What is set.seed? set.seed() is a function that feeds into any function that will randomly select or generate values. If we all use set.seed with the same number value, we will all get the same results, even though we are about to ‘randomly’ simulate some data. In future you can use any numeric value for set.seed(), so long as you keep it consistent within experiments.

Line chart with geom_line()

The simplest plot for change over time is geom_line(). The connected scatterplot is almost the same plot, but each observation is represented by a point.
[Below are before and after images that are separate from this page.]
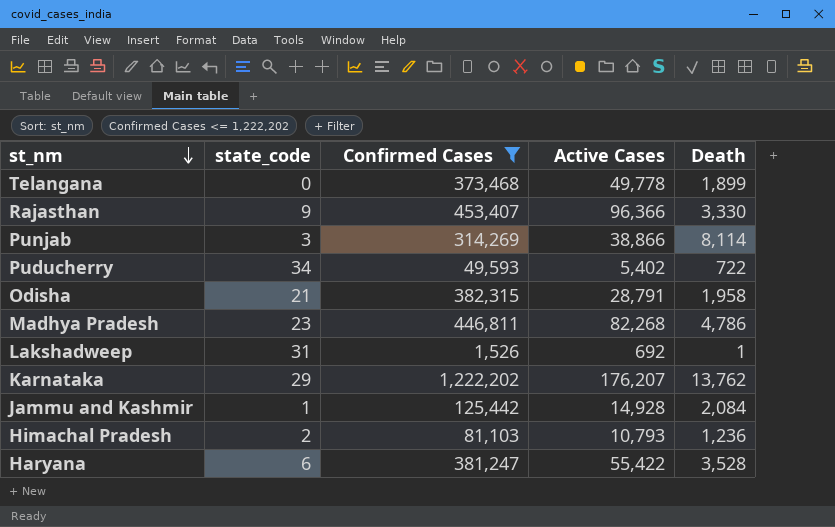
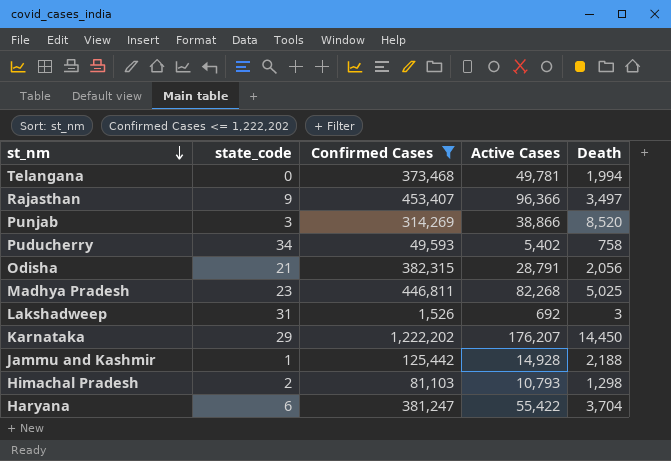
Telangana | Active Cases: 49,778 -> 49,781
Telangana | Death: 1,899 -> 1,994
Rajasthan | Death: 3,330 -> 3,497
Punjab | Death: 8,114 -> 8,520
Puducherry | Death: 722 -> 758
Odisha | Death: 1,958 -> 2,056
Madhya Pradesh | Death: 4,786 -> 5,025
Lakshadweep | Death: 1 -> 3
Karnataka | Death: 13,762 -> 14,450
Jammu and Kashmir | Death: 2,084 -> 2,188
Himachal Pradesh | Death: 1,236 -> 1,298
Haryana | Death: 3,528 -> 3,704

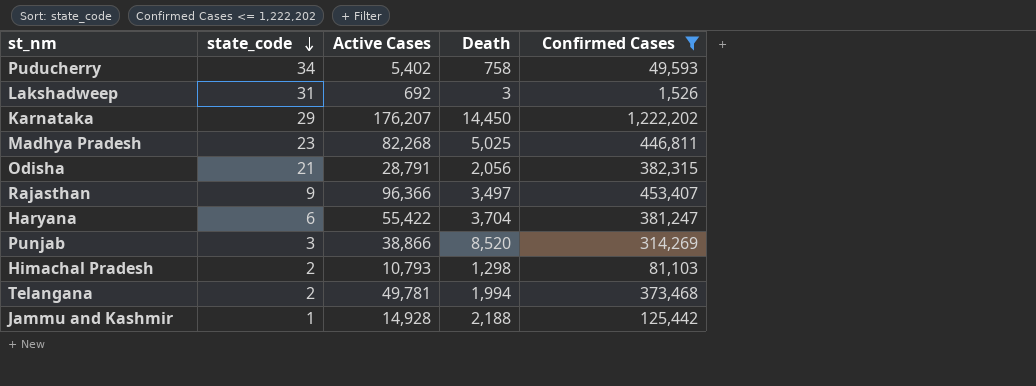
row order: st_nm descending -> state_code descending
column Confirmed Cases | position: 3 -> 5
Telangana | state_code: 0 -> 2

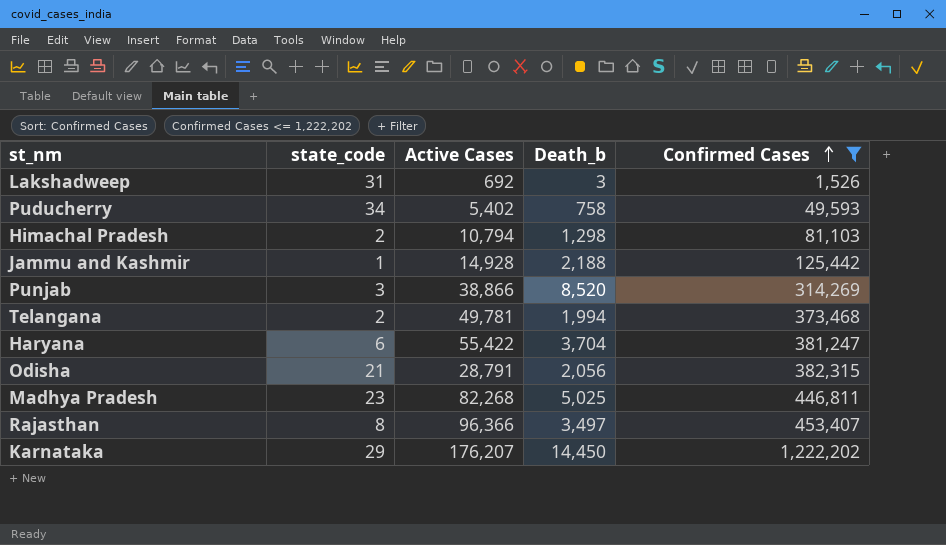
row order: state_code descending -> Confirmed Cases ascending
column name: Death -> Death_b
Himachal Pradesh | Active Cases: 10,793 -> 10,794
Rajasthan | state_code: 9 -> 8

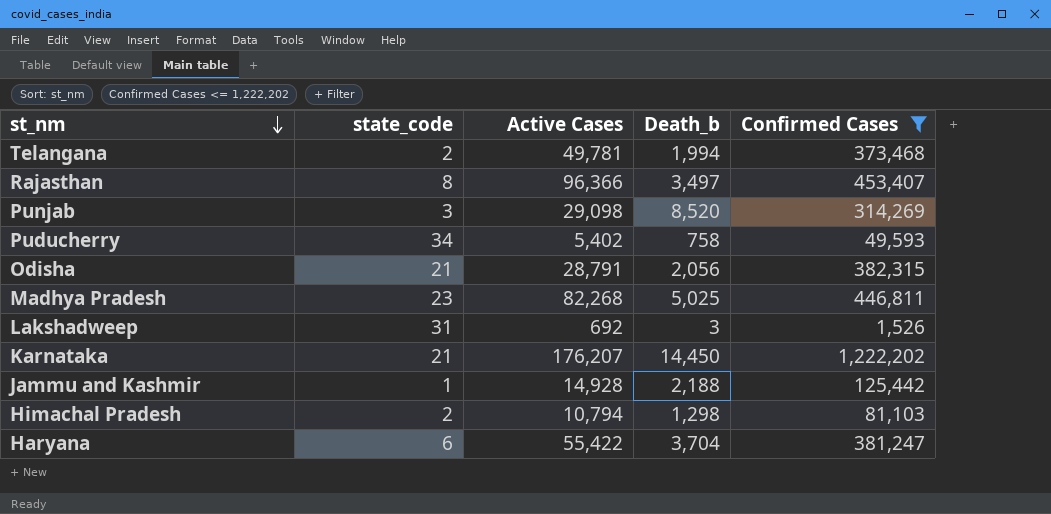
row order: Confirmed Cases ascending -> st_nm descending
Punjab | Active Cases: 38,866 -> 29,098
Karnataka | state_code: 29 -> 21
ggplot(strains |> filter(strain == "Strain A"), 
        aes(x = date, 
            y = count)) +
  geom_line() +
  labs(title = "Strain A Count Over Time", 
        x = "Date", 
        y = "Count") +
  theme_minimal()

🤯 Help! What is that pipe symbol |> ??

The pipe was originally introduced in the magrittr package (part of the tidyverse) as %>%, and became so popular that R adopted its own version called the native pipe |> in R 4.1.0. It is a very convienent way to sequentially make changes to a dataset, without having to use many nested functions like we would have to do using base R.

The pipe takes the data or output on the left and ‘pipes’ it into the function on the right.

This code written with pipes as:

strains |> filter(strain == "Strain A")

…could alternatively be written in base R as:

strains[strains$strain == "Strain A",]

You’ll see both the native pipe |> and the orignal pipe %>% being used – they function almost exactly the same, but there are niche scenarios where only one version works. We won’t be getting into pipes or tidyverse functions in depth in this workshop.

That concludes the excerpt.